Version difference data
↓
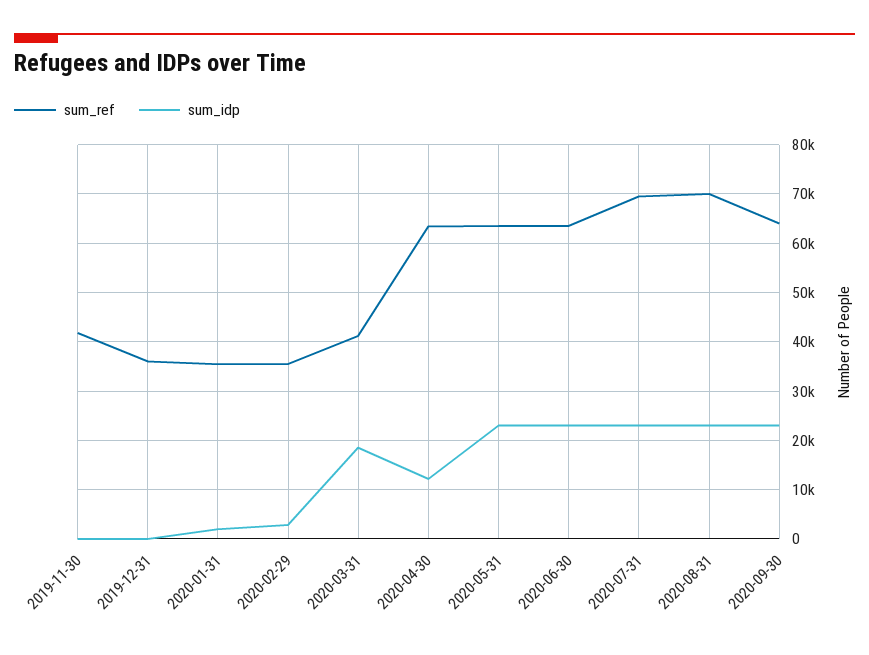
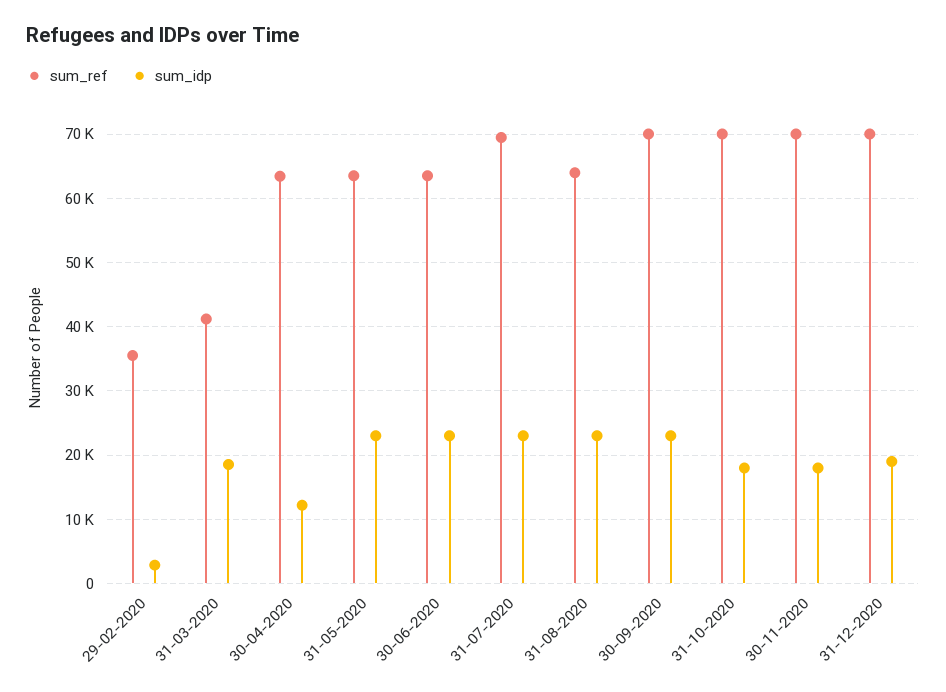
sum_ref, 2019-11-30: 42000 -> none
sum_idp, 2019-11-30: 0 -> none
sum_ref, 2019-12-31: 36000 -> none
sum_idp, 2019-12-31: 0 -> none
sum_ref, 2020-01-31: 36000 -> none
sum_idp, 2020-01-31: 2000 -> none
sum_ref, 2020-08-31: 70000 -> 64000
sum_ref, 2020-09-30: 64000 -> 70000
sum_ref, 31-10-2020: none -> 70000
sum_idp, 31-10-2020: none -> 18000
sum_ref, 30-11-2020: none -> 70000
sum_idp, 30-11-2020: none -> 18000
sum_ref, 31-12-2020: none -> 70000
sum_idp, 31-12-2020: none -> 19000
↑
> **Exercise details**
Copy every line of the data that carries the word "none".

> **Written answer**
sum_ref, 2019-11-30: 42000 -> none
sum_idp, 2019-11-30: 0 -> none
sum_ref, 2019-12-31: 36000 -> none
sum_idp, 2019-12-31: 0 -> none
sum_ref, 2020-01-31: 36000 -> none
sum_idp, 2020-01-31: 2000 -> none
sum_ref, 31-10-2020: none -> 70000
sum_idp, 31-10-2020: none -> 18000
sum_ref, 30-11-2020: none -> 70000
sum_idp, 30-11-2020: none -> 18000
sum_ref, 31-12-2020: none -> 70000
sum_idp, 31-12-2020: none -> 19000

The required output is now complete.